“Winning isn’t everything, it’s the only thing.” This famous sports quote, often attributed to Vince Lombardi, (actually coined by UCLA college football coach Red Saunders), can be a bit like that for fund managers talking about performance. But for fund managers, performance is only part of winning.
When thinking about just how best to present an investment strategy there are multiple pieces that all fit together – the firm’s setup, the fund, the strategy and yes the performance. But ask anyone in the institutional, allocator, or even in the family office space and they’ll say performance is important but just a piece of a bigger picture.
And that creates somewhat of a quandary for fund managers looking to attract investors. Without a strong performance, a fund may not attract much interest. With too strong a focus on performance, allocators may be wary of the returns. So knowing your audience is key as each type of investor may have differing priorities.
Once that’s ironed out, funds must decide on how to present their performance story. This is generally straightforward, but with a few wrinkles, it can help differentiate a fund from the pack. Yes, comparing returns on a long-only S&P 500 fund to the S&P Index may be an appropriate benchmark. Including key metrics such as the Sharpe, Sortino or Omega ratios, will no doubt be part of the conversation too.
Yet, what investors want is for fund managers to illustrate is just how the strategy works and how it adds value to the investor. This differs somewhat for each investor but ultimately, fund managers need to articulate just what a strategy does and how it performs in certain market conditions. This may be included in basic marketing materials such as a pitch book. And even if it is not included, it is likely the question will be asked in person. So being ready to tell investors how a fund would perform in certain scenarios, knowing the old disclaimer about past performance, will be a key component to a fund’s marketing strategy.
How’s Your Return Looking?
Nell Sloane, a principal at Capital Trading Group and a 25-plus year veteran of the futures industry, helps match CTAs with high net worth investors. She said investors today are much more inquisitive than they were before the 2008 financial crisis.
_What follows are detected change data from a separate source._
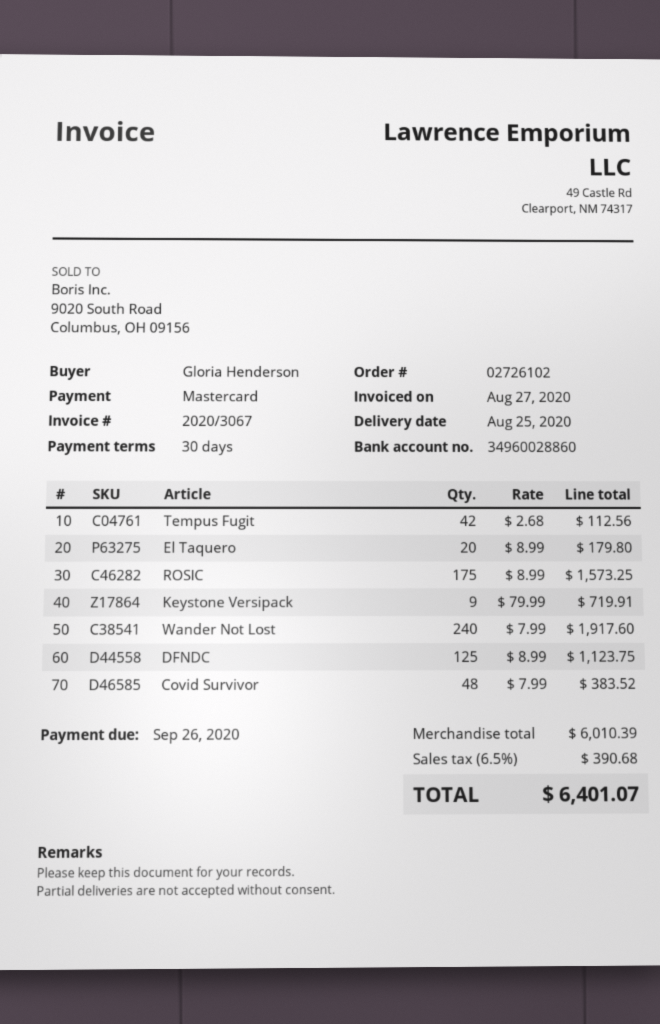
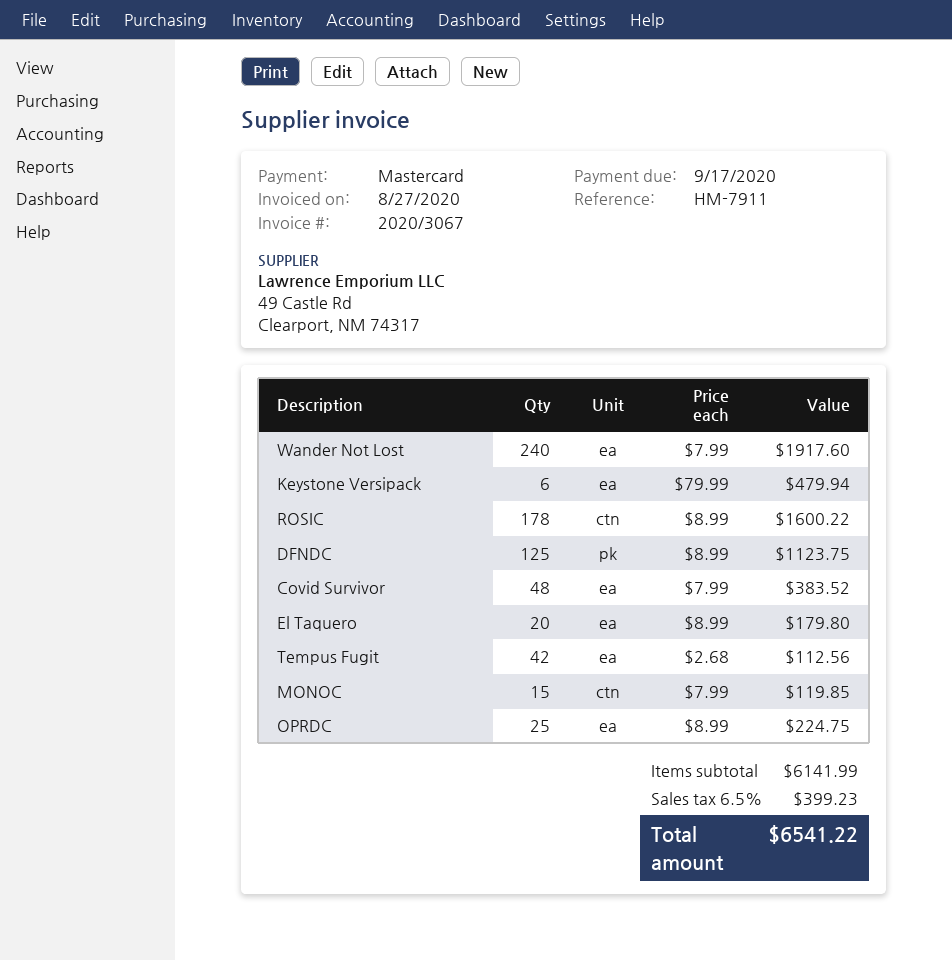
due date: 2020-09-26 -> 2020-09-17
ROSIC: 175 x 8.99 = 1573.25 -> 178 x 8.99 = 1600.22
Keystone Versipack: 9 x 79.99 = 719.91 -> 6 x 79.99 = 479.94
MONOC: none -> 15 x 7.99 = 119.85
OPRDC: none -> 25 x 8.99 = 224.75
subtotal: 6010.39 -> 6141.99
tax: 6.5% = 390.68 -> 6.5% = 399.23
total: 6401.07 -> 6541.22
The sales cycle for investment is significantly longer and the focus on sustained but realistic returns is much more prevalent than it was before the financial crash. To her, risk adjusted returns are indeed a major consideration, but not the only one.
When talking about returns, it is helpful to explain just how well a fund performed in certain market events. This is a golden opportunity for funds to explain how they do what they do and why. There are differing opinions about whether investors really care much anymore about how a fund performed or would have done in the 2008 financial crisis. The managed futures industry likes to hang its hat on the double-digit profits hauled in during the market meltdown. Some professionals frankly are not all that interested in what happened 10 years ago. They may be more interested in how a fund performed in various mini- or flash crashes. How did a strategy perform in the August 25, 2015 Flash Crash when the Dow Jones Industrial Average plunged about 1,100 points in the first five minutes of the trading day? How did it handle the 2016 presidential election or the June 2016 Brexit vote or the Dow plummeting 1,175 points on February 5, 2018? Brief but severe market moves are not uncommon these days.
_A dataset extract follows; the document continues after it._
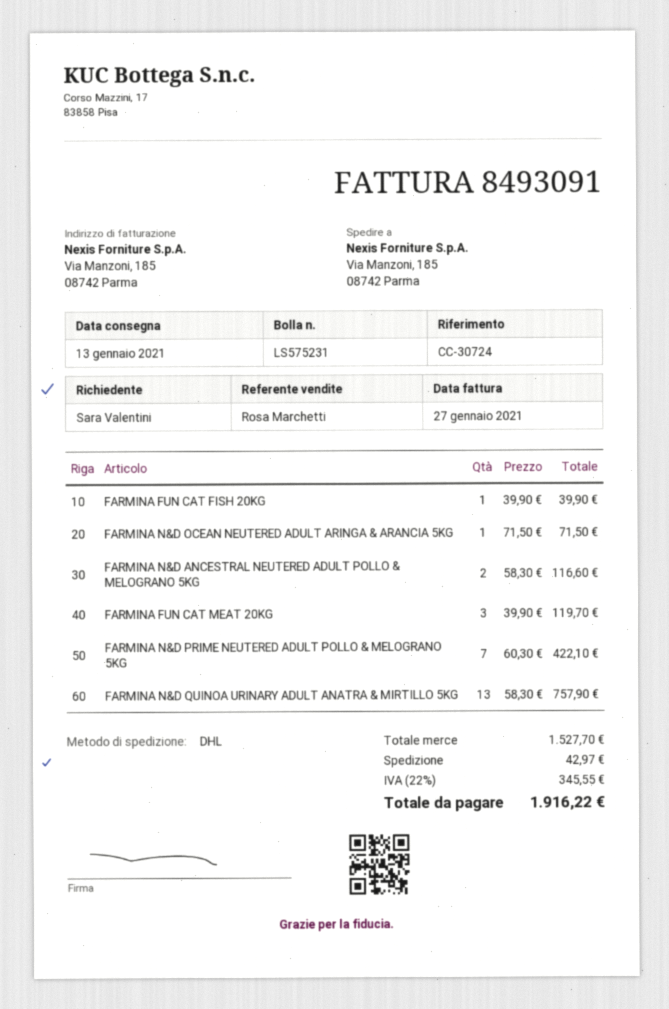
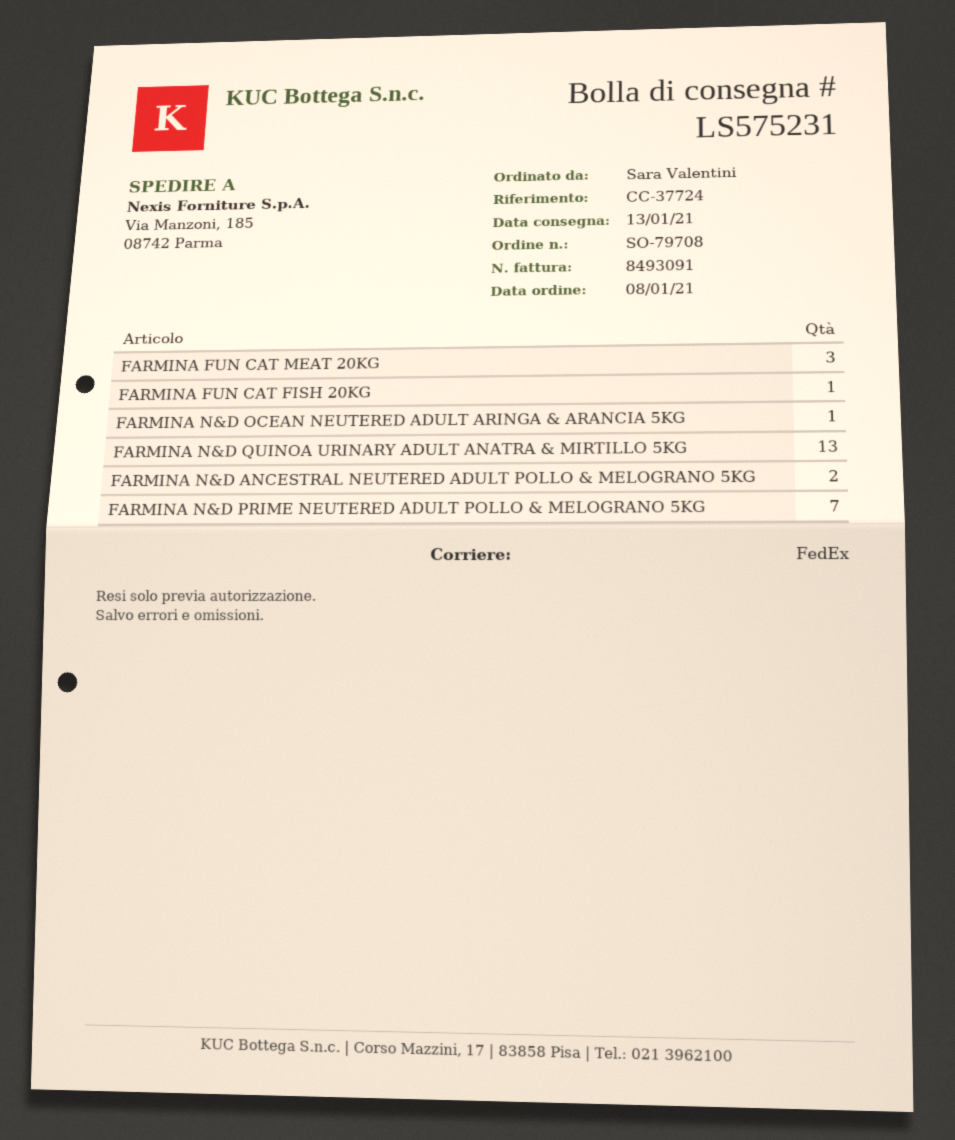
reference: CC-30724 -> CC-37724
shipping method: DHL -> FedEx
Sloane is interested in all of them actually, as each event is different and opens the conversation to determine just how much a fund manager knows about what worked and what didn’t in various market environments.
“The process of bringing on investors is best done by explaining just what it is that you do and how you do it,” she said. “They need to explain what market conditions they excel in and what conditions they struggle in.”
This is where fund managers earn the trust and confidence of investors, explaining lessons learned both positively and negatively in the wake of a market event.
“Bottom line, an investor wants to know, ‘What are you going to do to help reduce risk and what market action can negatively impact your trading?'” Sloane said. “So then, investors can formulate their own opinion as to whether it is a fit for them in their portfolio. They want to know what is the driver of those returns, the stress point in the portfolio and what conditions from an economic aspect and from a pure technical aspect affect their trading.”
The final piece about returns is to keep talking to investors, no matter what. Sloane said investors put a tremendous amount of faith in the fund manager and those that communicate best, tend to keep clients the longest. A drawdown is inevitable and a major slide in performance can happen. But the best fund managers are those who explain what and why something happened, particularly when it is bad news. Sending monthly tear sheets is almost obligatory but a monthly newsletter and regular visits with investors is better. Picking up the phone to tell your clients about a major drawdown, what happened and why – is critical.
“It’s imperative that a fund manager reach out to clients, either by webinar, email or phone when there are losses,” Sloane said. “Don’t make up excuses but define what happened, why it happened and what is expected moving forward. That will build additional credibility and confidence going forward. The lack of communication during times of losses will cause the loss of clients. They won’t stay on the path with the fund, particularly a CTA.”
Communicating all of these performance messages is part of a winning strategy – and that is everything.